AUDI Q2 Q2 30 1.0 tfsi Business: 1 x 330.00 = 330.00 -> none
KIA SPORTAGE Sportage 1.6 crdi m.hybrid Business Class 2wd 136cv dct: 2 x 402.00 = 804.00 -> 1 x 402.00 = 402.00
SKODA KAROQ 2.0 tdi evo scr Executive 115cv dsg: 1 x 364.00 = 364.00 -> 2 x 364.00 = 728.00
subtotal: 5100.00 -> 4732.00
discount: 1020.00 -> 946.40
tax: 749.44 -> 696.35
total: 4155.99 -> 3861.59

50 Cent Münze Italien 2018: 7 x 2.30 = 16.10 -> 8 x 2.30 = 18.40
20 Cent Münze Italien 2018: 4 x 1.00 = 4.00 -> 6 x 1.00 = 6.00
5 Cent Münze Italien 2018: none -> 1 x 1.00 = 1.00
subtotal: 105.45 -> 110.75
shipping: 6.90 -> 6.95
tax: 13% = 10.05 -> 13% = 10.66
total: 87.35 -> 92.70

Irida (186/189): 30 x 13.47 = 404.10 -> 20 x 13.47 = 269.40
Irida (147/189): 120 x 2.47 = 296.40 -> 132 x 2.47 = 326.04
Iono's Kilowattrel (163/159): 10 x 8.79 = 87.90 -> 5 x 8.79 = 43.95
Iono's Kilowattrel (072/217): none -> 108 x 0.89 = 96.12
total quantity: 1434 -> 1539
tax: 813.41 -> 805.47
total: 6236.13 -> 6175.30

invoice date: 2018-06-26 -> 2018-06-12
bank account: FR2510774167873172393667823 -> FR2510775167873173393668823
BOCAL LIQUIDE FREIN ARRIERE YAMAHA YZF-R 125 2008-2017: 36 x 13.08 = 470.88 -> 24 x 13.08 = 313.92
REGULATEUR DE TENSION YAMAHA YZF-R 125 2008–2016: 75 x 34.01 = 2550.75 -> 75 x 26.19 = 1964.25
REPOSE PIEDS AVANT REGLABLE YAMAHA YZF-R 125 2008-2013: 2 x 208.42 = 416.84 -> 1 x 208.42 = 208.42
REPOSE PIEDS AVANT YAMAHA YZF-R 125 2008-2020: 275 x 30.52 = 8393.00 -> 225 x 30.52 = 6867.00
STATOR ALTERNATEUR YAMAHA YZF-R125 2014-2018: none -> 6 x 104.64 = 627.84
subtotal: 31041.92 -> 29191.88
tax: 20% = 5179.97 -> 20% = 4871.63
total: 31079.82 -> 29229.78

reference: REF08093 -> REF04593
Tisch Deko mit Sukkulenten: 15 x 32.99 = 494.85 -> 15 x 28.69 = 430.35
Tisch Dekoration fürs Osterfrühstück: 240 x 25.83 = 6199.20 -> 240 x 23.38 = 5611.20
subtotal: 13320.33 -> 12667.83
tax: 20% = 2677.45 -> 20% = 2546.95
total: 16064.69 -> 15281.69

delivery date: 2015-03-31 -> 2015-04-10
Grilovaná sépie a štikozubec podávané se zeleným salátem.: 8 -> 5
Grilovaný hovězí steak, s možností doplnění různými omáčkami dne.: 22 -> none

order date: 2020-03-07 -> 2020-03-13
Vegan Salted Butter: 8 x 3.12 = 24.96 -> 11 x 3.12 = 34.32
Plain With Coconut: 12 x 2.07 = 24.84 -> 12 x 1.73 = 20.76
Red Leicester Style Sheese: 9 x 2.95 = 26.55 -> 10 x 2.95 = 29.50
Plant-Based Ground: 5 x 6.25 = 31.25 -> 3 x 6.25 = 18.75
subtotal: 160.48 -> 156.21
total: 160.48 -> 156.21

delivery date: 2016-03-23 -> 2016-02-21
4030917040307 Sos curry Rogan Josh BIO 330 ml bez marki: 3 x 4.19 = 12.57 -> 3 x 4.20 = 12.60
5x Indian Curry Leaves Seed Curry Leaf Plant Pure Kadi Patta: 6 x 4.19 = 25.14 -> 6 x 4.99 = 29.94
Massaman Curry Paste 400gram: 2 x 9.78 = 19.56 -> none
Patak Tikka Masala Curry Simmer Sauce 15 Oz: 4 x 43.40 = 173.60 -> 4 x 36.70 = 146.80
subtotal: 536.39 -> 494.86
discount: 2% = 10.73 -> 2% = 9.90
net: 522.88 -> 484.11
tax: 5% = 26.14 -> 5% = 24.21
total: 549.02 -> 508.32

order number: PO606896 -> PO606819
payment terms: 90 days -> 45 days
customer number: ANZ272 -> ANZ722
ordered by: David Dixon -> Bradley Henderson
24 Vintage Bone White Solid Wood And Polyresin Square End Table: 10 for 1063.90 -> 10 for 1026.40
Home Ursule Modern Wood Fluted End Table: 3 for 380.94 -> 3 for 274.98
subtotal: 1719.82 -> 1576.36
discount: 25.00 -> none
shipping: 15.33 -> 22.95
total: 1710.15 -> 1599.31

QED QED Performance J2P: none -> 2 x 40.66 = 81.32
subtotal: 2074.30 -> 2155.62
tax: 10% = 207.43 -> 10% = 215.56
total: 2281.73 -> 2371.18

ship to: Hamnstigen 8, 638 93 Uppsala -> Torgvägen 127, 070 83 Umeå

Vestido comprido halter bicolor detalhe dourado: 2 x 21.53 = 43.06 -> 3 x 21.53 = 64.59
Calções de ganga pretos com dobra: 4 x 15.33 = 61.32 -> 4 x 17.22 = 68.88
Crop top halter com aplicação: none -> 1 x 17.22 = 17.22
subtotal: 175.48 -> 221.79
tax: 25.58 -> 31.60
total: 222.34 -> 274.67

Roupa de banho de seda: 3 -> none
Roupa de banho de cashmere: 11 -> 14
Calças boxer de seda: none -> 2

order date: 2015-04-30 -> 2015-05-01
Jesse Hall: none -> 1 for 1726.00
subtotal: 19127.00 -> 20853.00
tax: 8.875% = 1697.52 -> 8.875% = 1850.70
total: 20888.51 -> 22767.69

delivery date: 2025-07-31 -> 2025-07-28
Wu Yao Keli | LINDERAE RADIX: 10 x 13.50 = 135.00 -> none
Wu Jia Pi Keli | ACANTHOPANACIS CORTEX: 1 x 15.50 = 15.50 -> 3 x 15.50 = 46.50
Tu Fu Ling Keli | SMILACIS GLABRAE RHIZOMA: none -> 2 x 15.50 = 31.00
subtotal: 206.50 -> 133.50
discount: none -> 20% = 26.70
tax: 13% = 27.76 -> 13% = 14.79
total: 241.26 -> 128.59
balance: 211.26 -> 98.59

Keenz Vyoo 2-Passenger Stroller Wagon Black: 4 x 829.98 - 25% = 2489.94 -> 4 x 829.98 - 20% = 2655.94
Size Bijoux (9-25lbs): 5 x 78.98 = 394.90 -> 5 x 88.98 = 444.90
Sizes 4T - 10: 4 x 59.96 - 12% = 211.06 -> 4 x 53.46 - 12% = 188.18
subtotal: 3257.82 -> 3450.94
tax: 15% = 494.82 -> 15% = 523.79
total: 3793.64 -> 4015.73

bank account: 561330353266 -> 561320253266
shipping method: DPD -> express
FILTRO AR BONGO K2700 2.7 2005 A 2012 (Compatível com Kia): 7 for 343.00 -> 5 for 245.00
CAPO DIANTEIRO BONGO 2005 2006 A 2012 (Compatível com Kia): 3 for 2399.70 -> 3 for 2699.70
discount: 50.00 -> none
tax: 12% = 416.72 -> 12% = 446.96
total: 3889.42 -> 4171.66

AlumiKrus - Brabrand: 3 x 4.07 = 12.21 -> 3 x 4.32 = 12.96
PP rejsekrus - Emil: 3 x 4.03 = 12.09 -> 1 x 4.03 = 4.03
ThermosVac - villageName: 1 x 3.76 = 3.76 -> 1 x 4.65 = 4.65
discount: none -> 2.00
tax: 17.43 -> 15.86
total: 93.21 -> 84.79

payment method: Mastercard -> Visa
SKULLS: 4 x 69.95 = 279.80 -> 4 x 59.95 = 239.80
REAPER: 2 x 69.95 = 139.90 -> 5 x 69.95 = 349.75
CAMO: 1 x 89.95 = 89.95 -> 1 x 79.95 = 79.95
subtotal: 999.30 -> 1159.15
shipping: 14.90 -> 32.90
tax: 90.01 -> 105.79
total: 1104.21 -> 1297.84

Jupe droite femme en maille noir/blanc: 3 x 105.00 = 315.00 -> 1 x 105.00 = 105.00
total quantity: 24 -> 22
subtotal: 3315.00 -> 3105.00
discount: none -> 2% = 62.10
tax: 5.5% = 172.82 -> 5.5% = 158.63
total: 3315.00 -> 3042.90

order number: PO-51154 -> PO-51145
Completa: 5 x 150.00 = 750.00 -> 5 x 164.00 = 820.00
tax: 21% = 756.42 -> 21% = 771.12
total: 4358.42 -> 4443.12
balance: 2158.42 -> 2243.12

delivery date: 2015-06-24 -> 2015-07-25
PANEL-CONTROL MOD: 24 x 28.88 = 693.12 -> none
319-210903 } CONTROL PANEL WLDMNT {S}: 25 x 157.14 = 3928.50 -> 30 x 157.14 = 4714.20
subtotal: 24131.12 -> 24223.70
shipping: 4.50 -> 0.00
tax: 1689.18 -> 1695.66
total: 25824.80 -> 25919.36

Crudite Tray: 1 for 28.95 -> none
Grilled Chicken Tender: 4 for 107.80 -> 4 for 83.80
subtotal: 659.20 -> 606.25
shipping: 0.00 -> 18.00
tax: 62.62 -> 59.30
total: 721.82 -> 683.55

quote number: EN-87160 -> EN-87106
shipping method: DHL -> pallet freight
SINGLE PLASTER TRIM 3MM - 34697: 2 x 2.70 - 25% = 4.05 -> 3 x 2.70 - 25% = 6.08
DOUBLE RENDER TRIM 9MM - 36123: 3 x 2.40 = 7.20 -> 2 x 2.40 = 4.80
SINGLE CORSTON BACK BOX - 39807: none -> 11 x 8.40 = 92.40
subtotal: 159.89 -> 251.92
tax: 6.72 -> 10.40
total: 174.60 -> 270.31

========

**Your instructions**
Go through the material line by line and state how many lines hold "bank", with no other words.

**Solved exercise**
2